Mumbai, January 2026– Tata Motors’ Passenger Vehicle business is on track for double-digit sales growth in calendar year 2026, powered almost entirely by the continued dominance of SUVs and a robust product pipeline, according to Shailendra Chand, CEO – Passenger Vehicles.

Addressing analysts and investors after the company’s third-quarter results, Gupta said:

“SUVs now account for over 68% of our domestic PV mix and the trend is only strengthening. With the order book at multi-year highs and several important launches lined up in the first half of 2026, we are confident of delivering double-digit volume growth this year.”

Key Drivers of Growth

  1. SUV Portfolio Strength
    • Nexon, Punch, Curvv, Harrier/Safari and the recently launched Sierra have created a wide product moat across sub-4 metre, mid-size and premium segments.
    • Curvv EV and Curvv ICE together crossed 15,000 monthly dispatches within four months of launch — among the fastest ramp-ups in Tata Motors history.
  2. Upcoming Launches (H1 2026)
    • Punch facelift and EV version
    • Altroz facelift (including petrol & CNG)
    • Sierra ICE & potential EV derivative
    • Avinya-based premium electric SUV (expected late 2026)
  3. Order Book & Retail Momentum
    • PV order book stands at ~1.45 lakh units (highest in over three years).
    • Retail share in the 4-wheeler segment has risen to ~15.2% in Dec 2025 from 13.8% a year ago.
  4. EV Contribution While pure ICE SUVs continue to lead volume, the EV portfolio (Nexon EV, Curvv EV, Punch EV) is growing steadily and now contributes ~12–14% of PV sales in key metros.

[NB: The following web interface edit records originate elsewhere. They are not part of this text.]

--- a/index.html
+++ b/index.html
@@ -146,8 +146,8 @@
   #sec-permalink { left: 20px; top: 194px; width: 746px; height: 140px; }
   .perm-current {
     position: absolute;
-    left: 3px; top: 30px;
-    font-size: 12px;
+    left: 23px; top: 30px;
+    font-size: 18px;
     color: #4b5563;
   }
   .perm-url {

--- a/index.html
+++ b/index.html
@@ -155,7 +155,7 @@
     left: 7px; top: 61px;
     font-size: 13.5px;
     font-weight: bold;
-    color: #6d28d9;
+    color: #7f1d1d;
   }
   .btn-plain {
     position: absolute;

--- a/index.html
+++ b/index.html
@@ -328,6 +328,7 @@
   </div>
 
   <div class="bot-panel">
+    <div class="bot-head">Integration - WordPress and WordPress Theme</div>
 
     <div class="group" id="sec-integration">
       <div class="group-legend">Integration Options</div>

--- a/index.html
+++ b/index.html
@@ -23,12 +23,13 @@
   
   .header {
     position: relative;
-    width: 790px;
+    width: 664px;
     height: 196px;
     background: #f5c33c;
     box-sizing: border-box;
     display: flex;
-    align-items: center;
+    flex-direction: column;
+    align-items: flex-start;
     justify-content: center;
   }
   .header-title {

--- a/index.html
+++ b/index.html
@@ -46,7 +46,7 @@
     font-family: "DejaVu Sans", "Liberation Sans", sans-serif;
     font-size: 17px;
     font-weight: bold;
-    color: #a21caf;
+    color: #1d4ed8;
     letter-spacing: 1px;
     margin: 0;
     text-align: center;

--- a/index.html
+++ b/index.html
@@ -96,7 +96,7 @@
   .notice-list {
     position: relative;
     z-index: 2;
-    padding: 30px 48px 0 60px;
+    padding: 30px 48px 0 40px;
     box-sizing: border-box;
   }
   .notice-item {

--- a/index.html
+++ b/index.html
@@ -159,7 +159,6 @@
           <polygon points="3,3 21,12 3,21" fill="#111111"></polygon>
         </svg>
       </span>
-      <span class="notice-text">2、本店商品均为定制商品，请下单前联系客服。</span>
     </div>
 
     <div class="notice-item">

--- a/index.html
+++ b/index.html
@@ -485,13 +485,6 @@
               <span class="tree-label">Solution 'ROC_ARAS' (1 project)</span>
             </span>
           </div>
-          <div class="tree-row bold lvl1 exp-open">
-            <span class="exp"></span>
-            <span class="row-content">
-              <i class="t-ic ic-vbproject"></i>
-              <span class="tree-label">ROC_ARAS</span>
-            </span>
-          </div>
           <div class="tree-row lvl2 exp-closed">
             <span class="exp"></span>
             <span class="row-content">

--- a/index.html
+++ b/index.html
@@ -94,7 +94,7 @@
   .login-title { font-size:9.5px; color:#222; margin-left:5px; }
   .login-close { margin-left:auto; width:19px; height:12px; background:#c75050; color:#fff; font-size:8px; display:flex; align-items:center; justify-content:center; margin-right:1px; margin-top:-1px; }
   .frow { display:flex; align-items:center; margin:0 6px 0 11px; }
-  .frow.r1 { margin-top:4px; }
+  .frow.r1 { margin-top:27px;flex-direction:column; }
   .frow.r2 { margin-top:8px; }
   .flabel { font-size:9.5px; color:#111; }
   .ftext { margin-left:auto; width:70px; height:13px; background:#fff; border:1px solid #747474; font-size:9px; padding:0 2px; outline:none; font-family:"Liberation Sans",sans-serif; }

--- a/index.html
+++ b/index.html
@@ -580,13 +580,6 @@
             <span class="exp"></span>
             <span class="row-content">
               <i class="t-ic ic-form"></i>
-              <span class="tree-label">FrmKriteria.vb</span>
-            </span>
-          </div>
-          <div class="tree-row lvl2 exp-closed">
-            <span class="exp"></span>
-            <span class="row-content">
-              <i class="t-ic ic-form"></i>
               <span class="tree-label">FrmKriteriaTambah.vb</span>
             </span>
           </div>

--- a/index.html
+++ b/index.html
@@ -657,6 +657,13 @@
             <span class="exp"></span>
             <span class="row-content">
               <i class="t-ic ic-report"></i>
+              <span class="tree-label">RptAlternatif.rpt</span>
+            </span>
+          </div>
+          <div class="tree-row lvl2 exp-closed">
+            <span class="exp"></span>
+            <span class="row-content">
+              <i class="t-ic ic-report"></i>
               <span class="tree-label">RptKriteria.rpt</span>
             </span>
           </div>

Financial & Margin Outlook

Gupta indicated that operating margins in the passenger vehicle business are expected to improve further in FY27 on the back of:

  • Better product mix (higher SUV & EV share)
  • Operating leverage from higher volumes
  • Continued cost-reduction efforts

The company maintained its earlier guidance of sustained double-digit growth in PV volumes for CY2026, with SUVs expected to contribute ~70–72% of total dispatches by the end of the year.

Market Reaction

Tata Motors shares rose ~2.8% intraday after the commentary, closing at ₹812.45 on the BSE, as investors cheered the clear visibility on volume and margin trajectory.

Conclusion

With a strong SUV-led portfolio, disciplined execution and timely new launches, Tata Motors Passenger Vehicles is well-positioned to outpace industry growth in 2026. The CEO’s confident outlook reinforces the street’s view that Tata Motors PV is entering a new growth phase driven by product strength and consumer preference shift towards SUVs.